=== Section Start ===

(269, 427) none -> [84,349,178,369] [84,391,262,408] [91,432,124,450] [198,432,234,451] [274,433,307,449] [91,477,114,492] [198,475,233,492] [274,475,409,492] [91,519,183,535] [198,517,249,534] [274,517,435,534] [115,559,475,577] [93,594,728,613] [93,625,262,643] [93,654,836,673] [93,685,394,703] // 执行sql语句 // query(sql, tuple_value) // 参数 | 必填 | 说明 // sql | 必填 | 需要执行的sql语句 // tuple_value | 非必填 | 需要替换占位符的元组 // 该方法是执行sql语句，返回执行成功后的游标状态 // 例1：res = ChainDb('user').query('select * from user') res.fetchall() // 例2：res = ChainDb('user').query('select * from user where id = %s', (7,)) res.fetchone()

=== Section End ===
=== Section Start ===

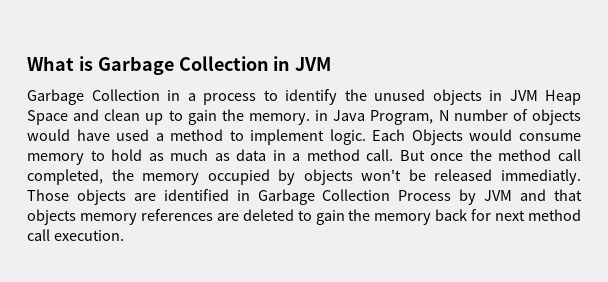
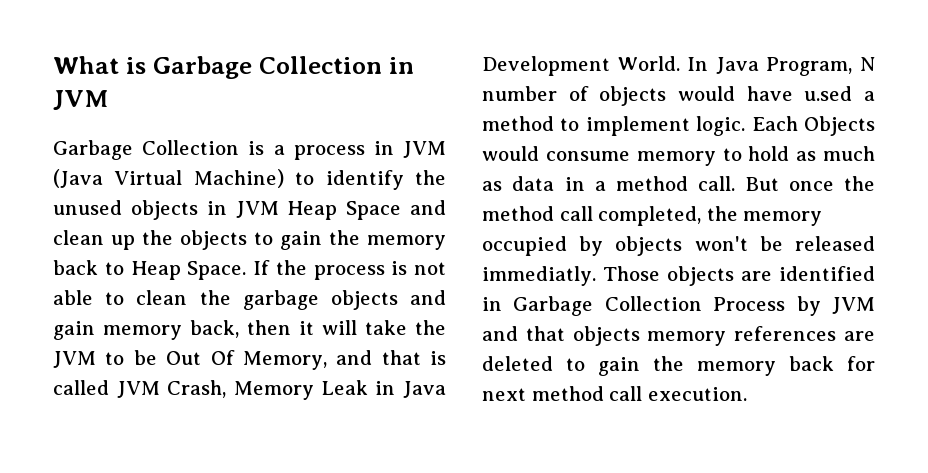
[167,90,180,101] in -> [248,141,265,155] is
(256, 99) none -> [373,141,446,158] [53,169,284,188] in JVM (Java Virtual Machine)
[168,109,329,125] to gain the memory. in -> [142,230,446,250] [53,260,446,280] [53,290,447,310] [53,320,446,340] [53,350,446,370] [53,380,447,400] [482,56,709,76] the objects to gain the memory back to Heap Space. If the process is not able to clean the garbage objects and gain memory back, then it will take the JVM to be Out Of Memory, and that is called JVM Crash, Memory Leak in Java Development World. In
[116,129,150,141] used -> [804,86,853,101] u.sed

=== Section End ===

HOW TO COMPLETE THIS TASK: Each line above from the one with "[167,90,180,101] in -> [248,141,265,155] is" up to and including the one with "[116,129,150,141] used ->" must be set down exactly, and no line outside that span may appear.

REPLY TO THE TASK:
[167,90,180,101] in -> [248,141,265,155] is
(256, 99) none -> [373,141,446,158] [53,169,284,188] in JVM (Java Virtual Machine)
[168,109,329,125] to gain the memory. in -> [142,230,446,250] [53,260,446,280] [53,290,447,310] [53,320,446,340] [53,350,446,370] [53,380,447,400] [482,56,709,76] the objects to gain the memory back to Heap Space. If the process is not able to clean the garbage objects and gain memory back, then it will take the JVM to be Out Of Memory, and that is called JVM Crash, Memory Leak in Java Development World. In
[116,129,150,141] used -> [804,86,853,101] u.sed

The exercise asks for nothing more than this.